▶ Material for this task:

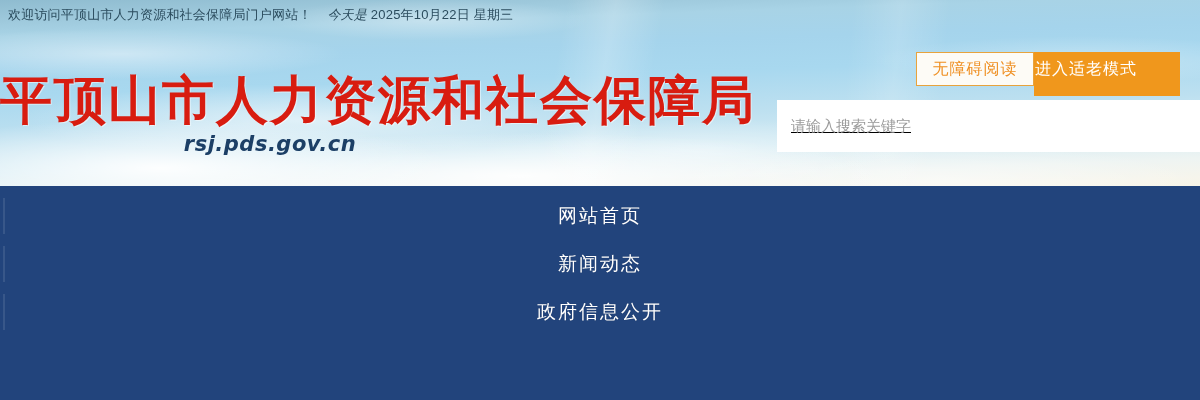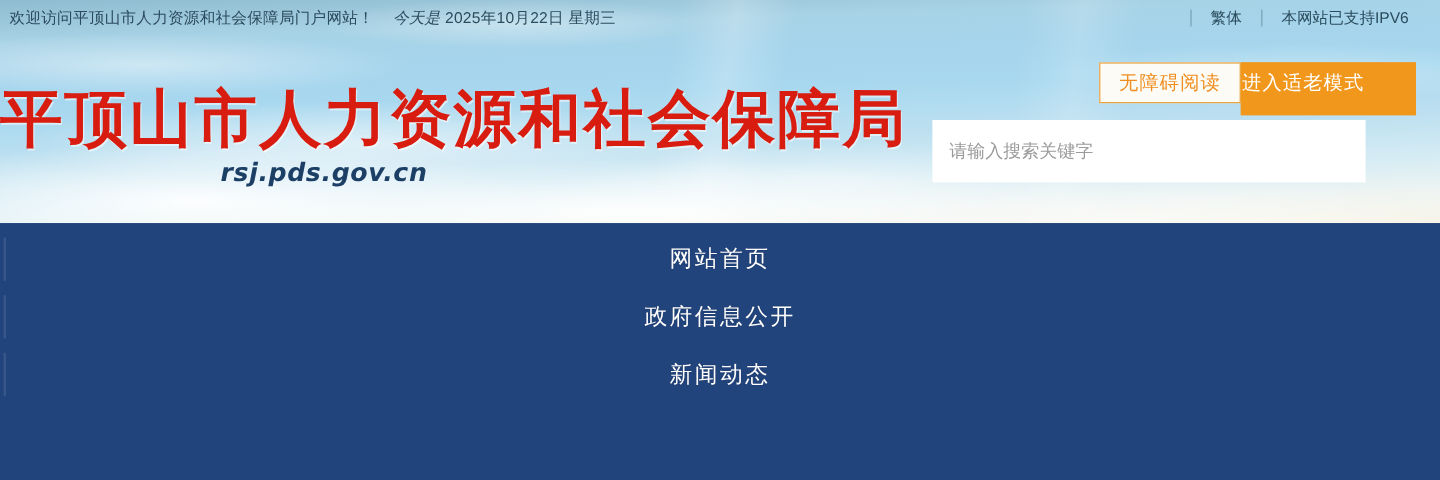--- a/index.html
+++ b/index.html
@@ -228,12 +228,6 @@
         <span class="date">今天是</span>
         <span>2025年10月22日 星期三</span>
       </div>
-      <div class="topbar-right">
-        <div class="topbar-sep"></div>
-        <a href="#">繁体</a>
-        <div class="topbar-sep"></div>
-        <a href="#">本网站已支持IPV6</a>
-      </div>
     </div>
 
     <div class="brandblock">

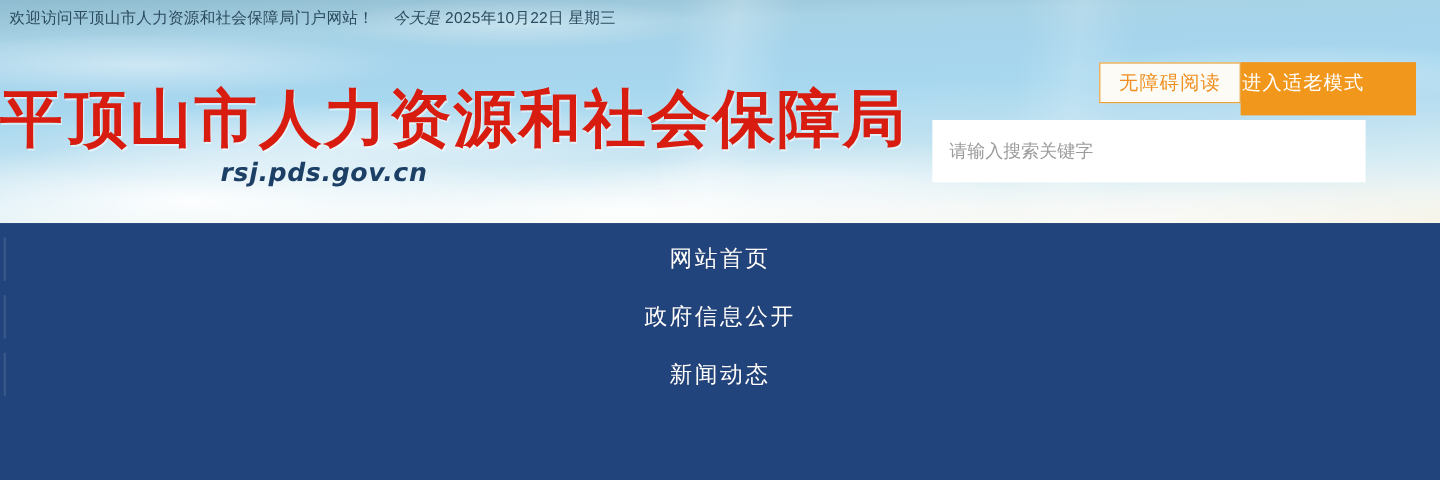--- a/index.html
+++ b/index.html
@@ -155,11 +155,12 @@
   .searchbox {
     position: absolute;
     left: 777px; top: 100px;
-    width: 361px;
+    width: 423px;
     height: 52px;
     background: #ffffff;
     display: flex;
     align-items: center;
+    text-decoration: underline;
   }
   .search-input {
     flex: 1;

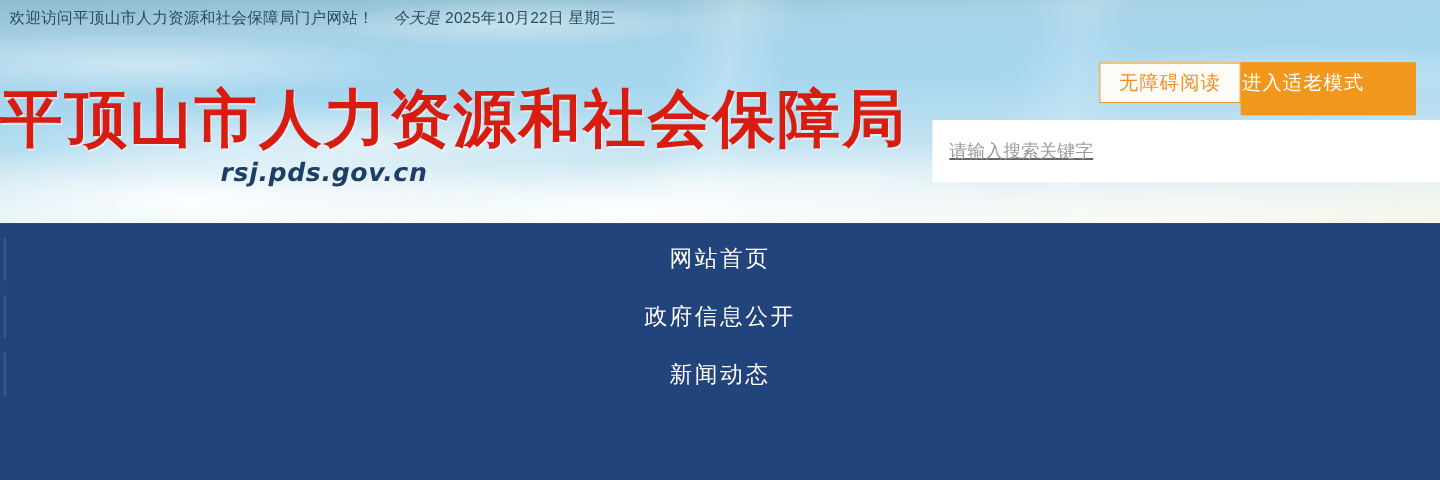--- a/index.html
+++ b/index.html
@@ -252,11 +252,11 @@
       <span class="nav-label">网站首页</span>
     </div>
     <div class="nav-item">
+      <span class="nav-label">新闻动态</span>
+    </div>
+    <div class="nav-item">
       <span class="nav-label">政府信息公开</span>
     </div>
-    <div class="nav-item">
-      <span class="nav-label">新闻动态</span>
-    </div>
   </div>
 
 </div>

▶ Exercise brief: Scan the records above and report how many lines include the word "label", without any other text.

▶ Expected output: 4